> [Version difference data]
# # # # # # #
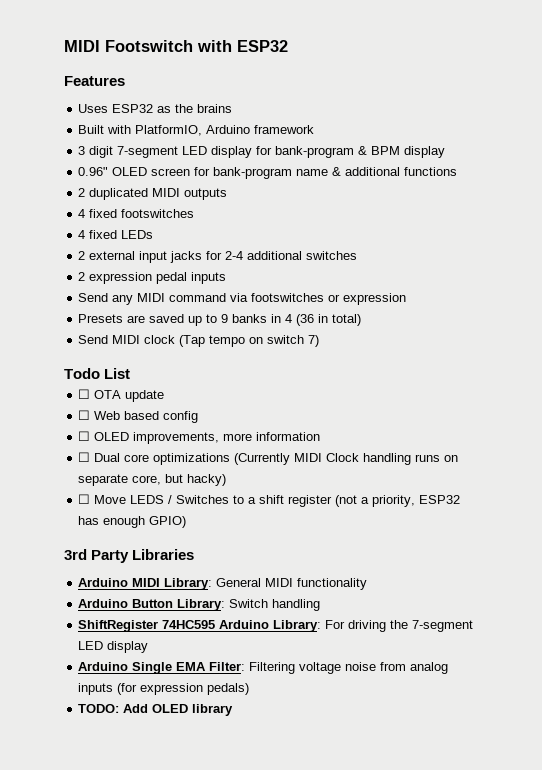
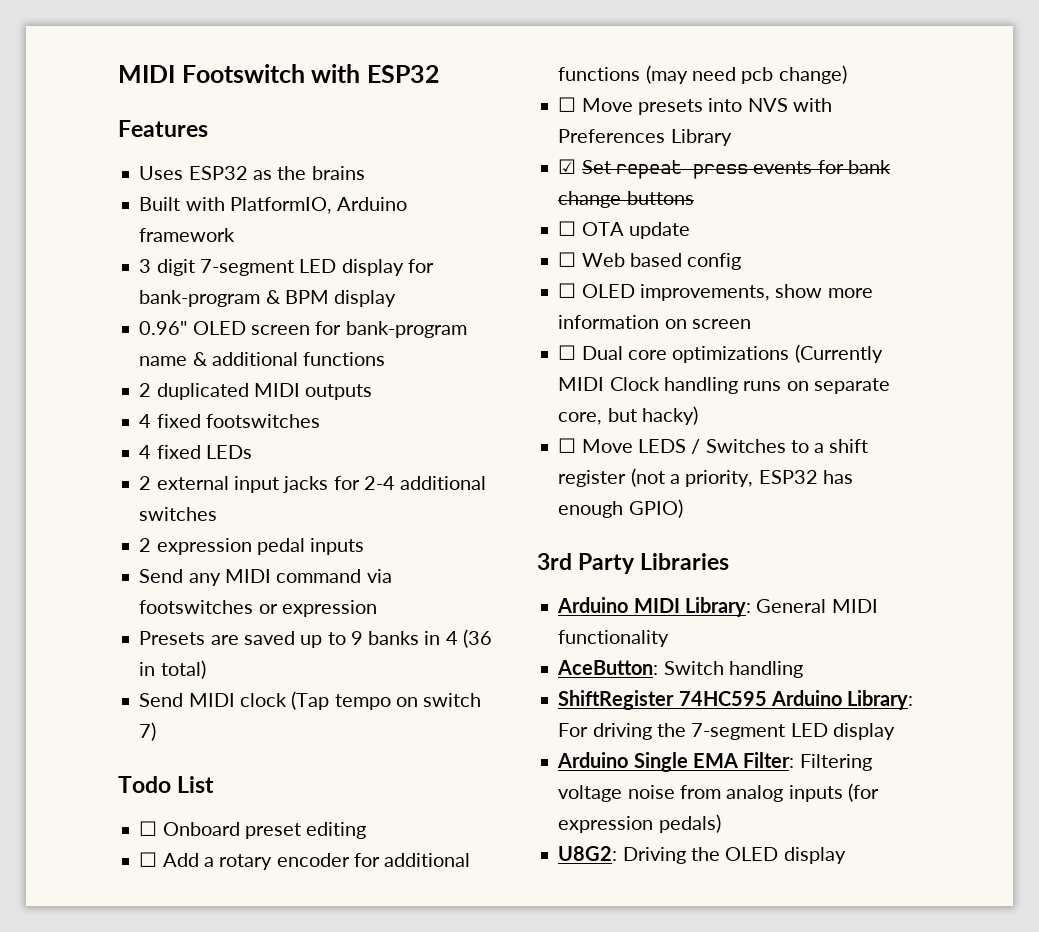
(131, 373) none -> [139,821,367,839] [139,852,471,870] [558,65,847,84] [558,97,832,115] [558,129,732,146] [558,159,891,179] [558,191,694,208] // ☐ Onboard preset editing // ☐ Add a rotary encoder for additional functions (may need pcb change) // ☐ Move presets into NVS with Preferences Library // ☑ Set repeat press events for bank change buttons
(220, 438) none -> [775,284,823,298] show
(321, 436) none -> [664,319,751,329] on screen
[78,599,226,611] Arduino Button Library: -> [557,660,659,675] AceButton:
[78,704,234,716] TODO: Add OLED library -> [558,846,846,864] U8G2: Driving the OLED display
# # # # # # #
> [Activity]
Skipping every picture, reproduce the records word for word.

> [Result of the exercise]
(131, 373) none -> [139,821,367,839] [139,852,471,870] [558,65,847,84] [558,97,832,115] [558,129,732,146] [558,159,891,179] [558,191,694,208] // ☐ Onboard preset editing // ☐ Add a rotary encoder for additional functions (may need pcb change) // ☐ Move presets into NVS with Preferences Library // ☑ Set repeat press events for bank change buttons
(220, 438) none -> [775,284,823,298] show
(321, 436) none -> [664,319,751,329] on screen
[78,599,226,611] Arduino Button Library: -> [557,660,659,675] AceButton:
[78,704,234,716] TODO: Add OLED library -> [558,846,846,864] U8G2: Driving the OLED display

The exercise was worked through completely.